• _RECORD EXTRACTS_:
^^^^^^^^

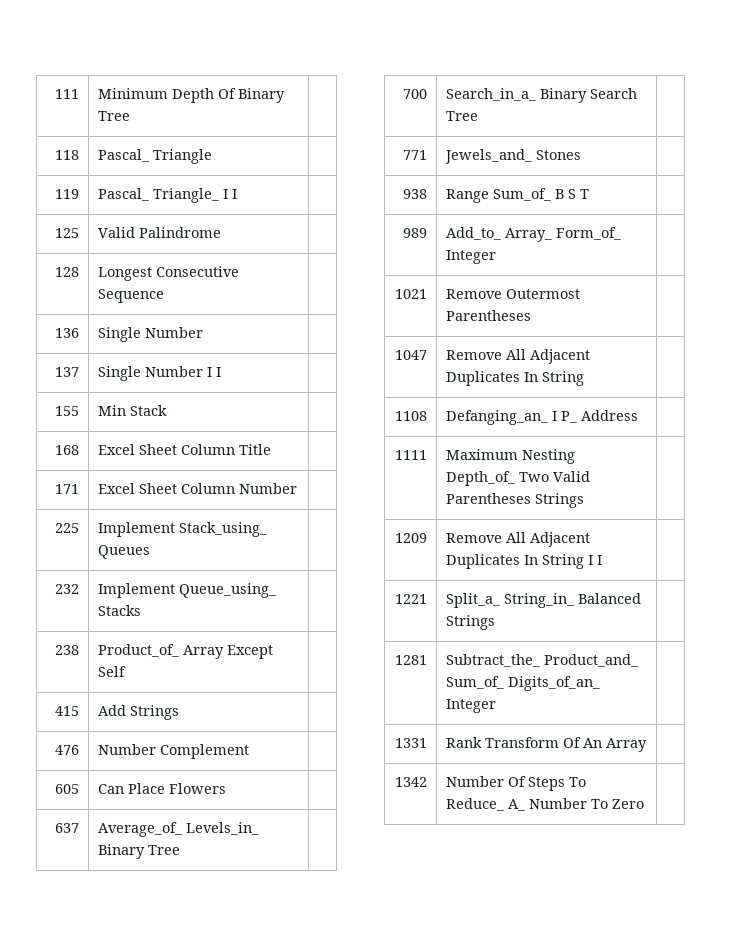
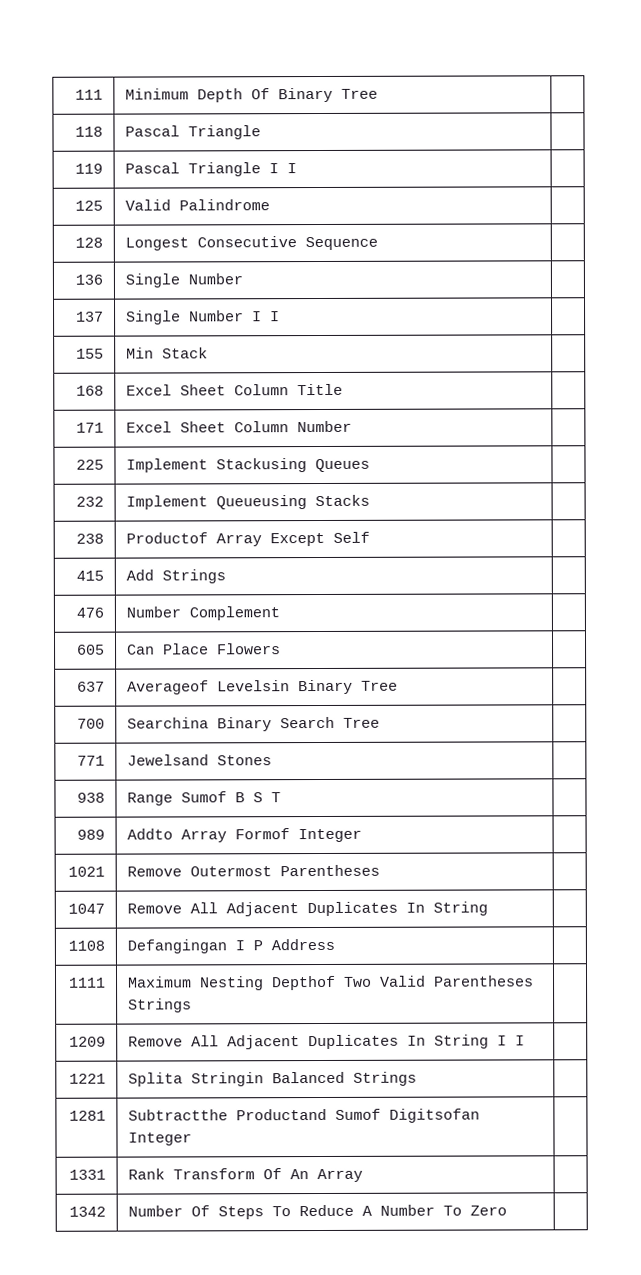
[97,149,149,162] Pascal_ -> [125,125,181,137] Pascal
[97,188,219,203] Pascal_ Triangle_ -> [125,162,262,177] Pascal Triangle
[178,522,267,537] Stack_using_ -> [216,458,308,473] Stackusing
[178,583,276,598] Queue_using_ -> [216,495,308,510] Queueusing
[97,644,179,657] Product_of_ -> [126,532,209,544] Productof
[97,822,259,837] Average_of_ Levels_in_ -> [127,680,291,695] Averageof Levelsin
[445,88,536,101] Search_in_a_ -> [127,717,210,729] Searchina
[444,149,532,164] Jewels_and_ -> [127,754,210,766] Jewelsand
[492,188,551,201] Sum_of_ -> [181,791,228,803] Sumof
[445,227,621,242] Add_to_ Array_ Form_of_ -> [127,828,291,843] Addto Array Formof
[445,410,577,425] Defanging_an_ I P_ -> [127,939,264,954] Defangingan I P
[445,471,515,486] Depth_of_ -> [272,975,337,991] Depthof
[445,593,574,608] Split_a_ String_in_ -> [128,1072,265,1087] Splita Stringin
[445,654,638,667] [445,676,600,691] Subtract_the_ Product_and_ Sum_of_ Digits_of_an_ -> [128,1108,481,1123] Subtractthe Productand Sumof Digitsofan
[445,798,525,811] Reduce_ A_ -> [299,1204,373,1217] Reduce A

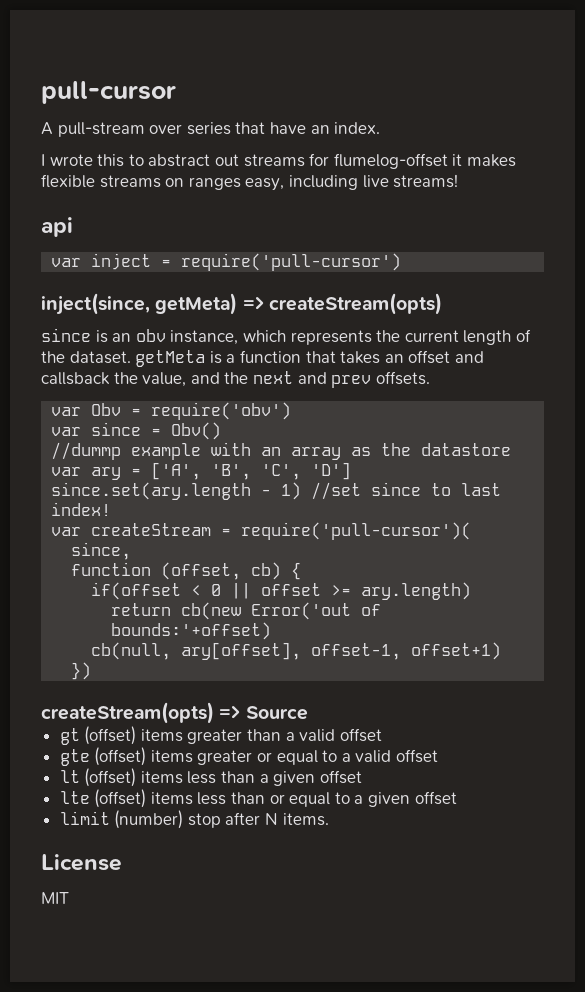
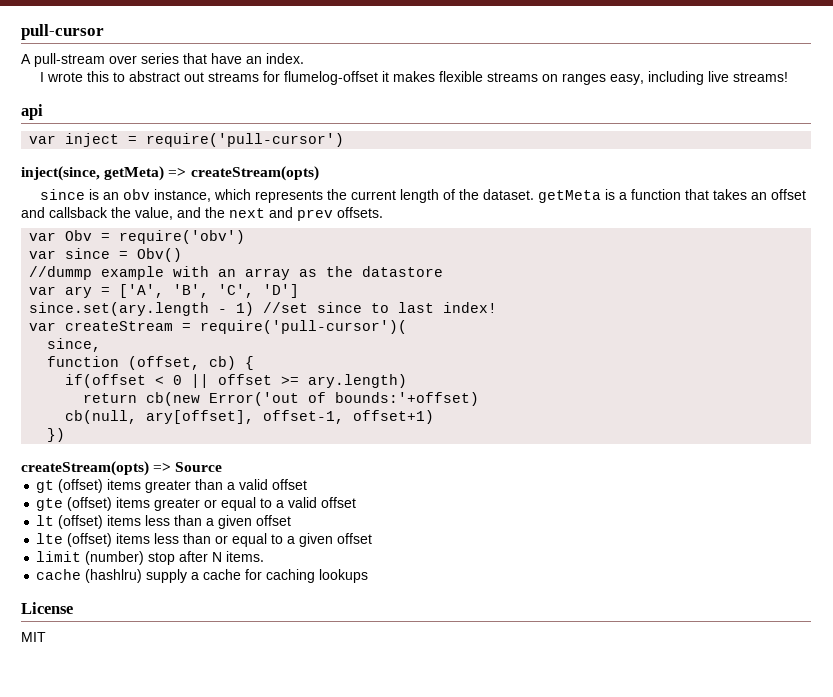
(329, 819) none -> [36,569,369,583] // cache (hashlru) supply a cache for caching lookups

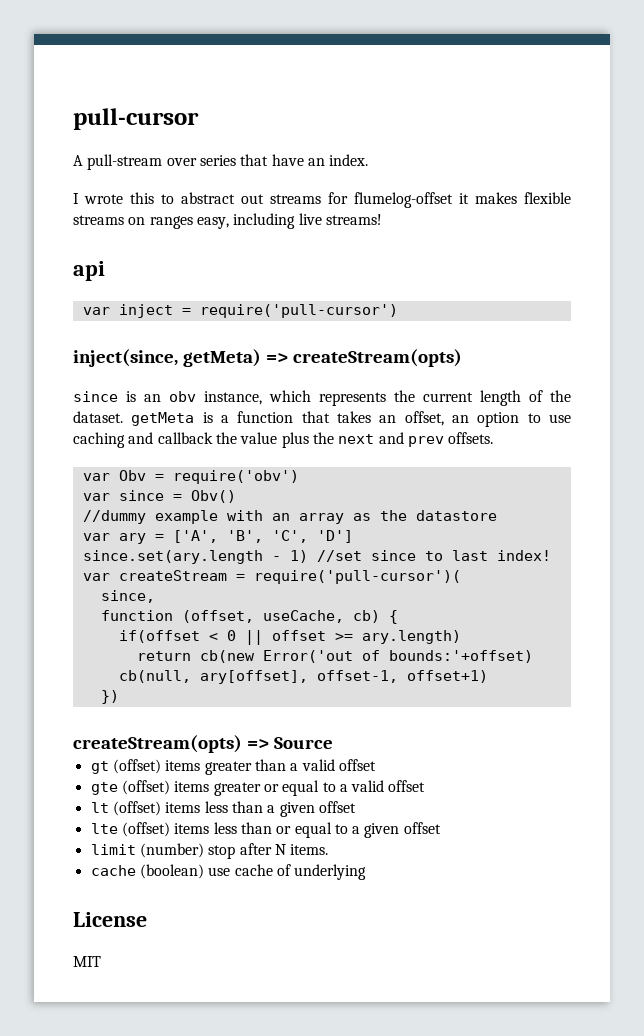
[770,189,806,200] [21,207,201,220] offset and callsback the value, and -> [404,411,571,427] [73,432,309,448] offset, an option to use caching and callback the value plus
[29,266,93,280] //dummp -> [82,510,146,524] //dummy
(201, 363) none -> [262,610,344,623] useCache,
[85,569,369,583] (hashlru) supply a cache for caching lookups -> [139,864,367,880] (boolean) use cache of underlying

^^^^^^^^

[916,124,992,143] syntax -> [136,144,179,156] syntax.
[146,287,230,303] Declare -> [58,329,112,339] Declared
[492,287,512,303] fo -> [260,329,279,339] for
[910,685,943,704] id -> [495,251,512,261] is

^^^^^^^^

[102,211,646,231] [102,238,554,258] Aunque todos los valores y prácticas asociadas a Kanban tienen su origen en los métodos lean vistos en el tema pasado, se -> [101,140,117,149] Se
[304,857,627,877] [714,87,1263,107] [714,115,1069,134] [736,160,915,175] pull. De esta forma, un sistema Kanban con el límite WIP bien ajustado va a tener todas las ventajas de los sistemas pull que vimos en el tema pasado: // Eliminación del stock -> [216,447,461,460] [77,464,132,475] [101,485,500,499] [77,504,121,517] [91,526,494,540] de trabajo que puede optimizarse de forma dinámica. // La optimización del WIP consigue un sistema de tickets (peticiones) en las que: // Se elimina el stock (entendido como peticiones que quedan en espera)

^^^^^^^^

In the data above, find the line containing "[97,822,259,837] Average_of_ Levels_in_" and the line containing "[85,569,369,583] (hashlru) supply". Copy exactly the stretch from the first through the second, both included, leaving out any picture.

[97,822,259,837] Average_of_ Levels_in_ -> [127,680,291,695] Averageof Levelsin
[445,88,536,101] Search_in_a_ -> [127,717,210,729] Searchina
[444,149,532,164] Jewels_and_ -> [127,754,210,766] Jewelsand
[492,188,551,201] Sum_of_ -> [181,791,228,803] Sumof
[445,227,621,242] Add_to_ Array_ Form_of_ -> [127,828,291,843] Addto Array Formof
[445,410,577,425] Defanging_an_ I P_ -> [127,939,264,954] Defangingan I P
[445,471,515,486] Depth_of_ -> [272,975,337,991] Depthof
[445,593,574,608] Split_a_ String_in_ -> [128,1072,265,1087] Splita Stringin
[445,654,638,667] [445,676,600,691] Subtract_the_ Product_and_ Sum_of_ Digits_of_an_ -> [128,1108,481,1123] Subtractthe Productand Sumof Digitsofan
[445,798,525,811] Reduce_ A_ -> [299,1204,373,1217] Reduce A

(329, 819) none -> [36,569,369,583] // cache (hashlru) supply a cache for caching lookups

[770,189,806,200] [21,207,201,220] offset and callsback the value, and -> [404,411,571,427] [73,432,309,448] offset, an option to use caching and callback the value plus
[29,266,93,280] //dummp -> [82,510,146,524] //dummy
(201, 363) none -> [262,610,344,623] useCache,
[85,569,369,583] (hashlru) supply a cache for caching lookups -> [139,864,367,880] (boolean) use cache of underlying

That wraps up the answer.